## Your objective
Reproduce the listing below in full and without alteration, apart from its pictures.

## Extracted information
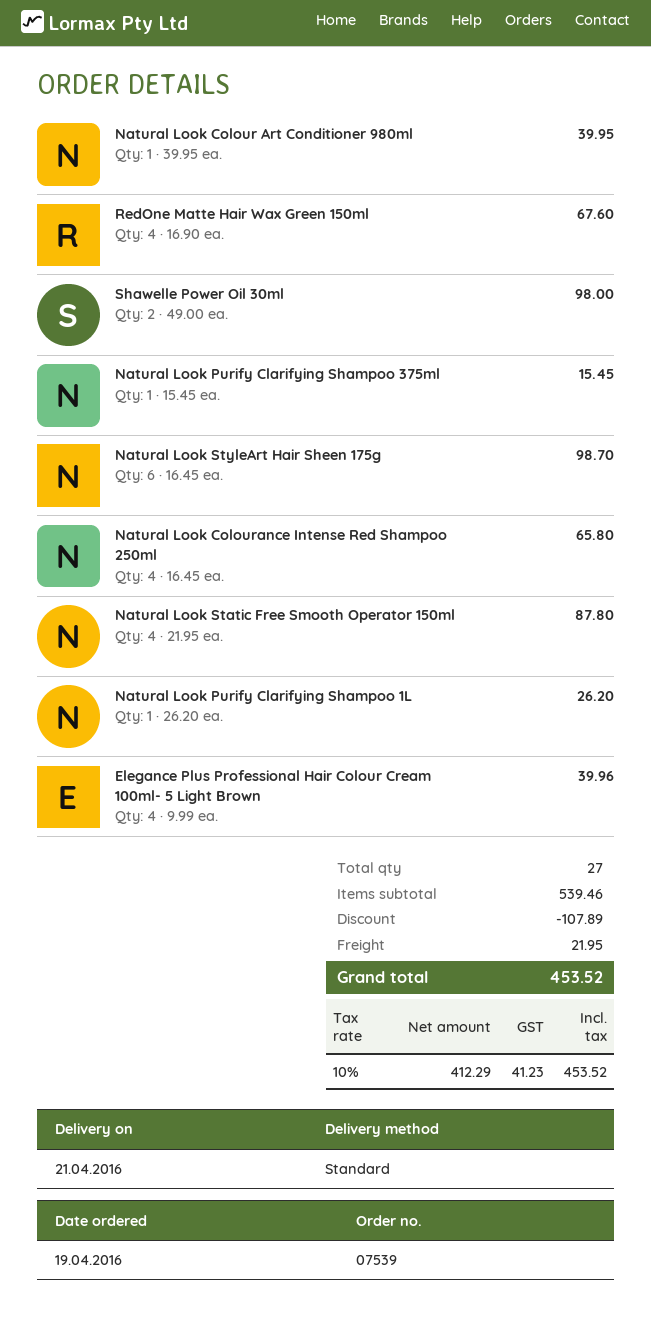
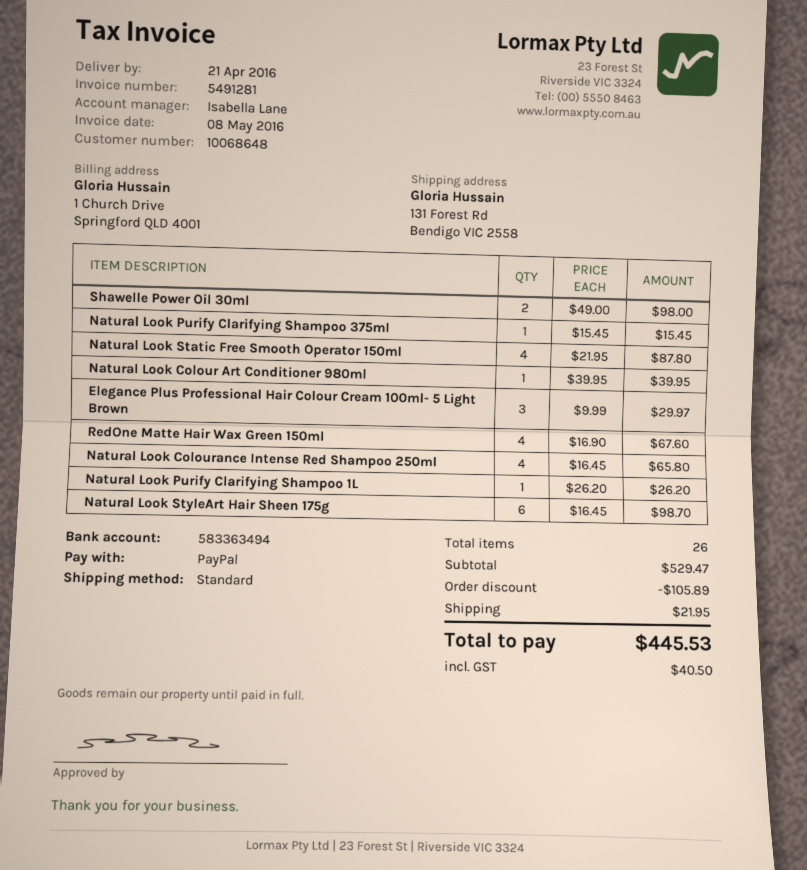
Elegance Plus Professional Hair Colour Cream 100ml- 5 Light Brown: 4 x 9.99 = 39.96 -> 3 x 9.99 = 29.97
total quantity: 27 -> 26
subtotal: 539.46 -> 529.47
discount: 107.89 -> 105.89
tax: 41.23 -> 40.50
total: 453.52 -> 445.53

## Reply to the task
Elegance Plus Professional Hair Colour Cream 100ml- 5 Light Brown: 4 x 9.99 = 39.96 -> 3 x 9.99 = 29.97
total quantity: 27 -> 26
subtotal: 539.46 -> 529.47
discount: 107.89 -> 105.89
tax: 41.23 -> 40.50
total: 453.52 -> 445.53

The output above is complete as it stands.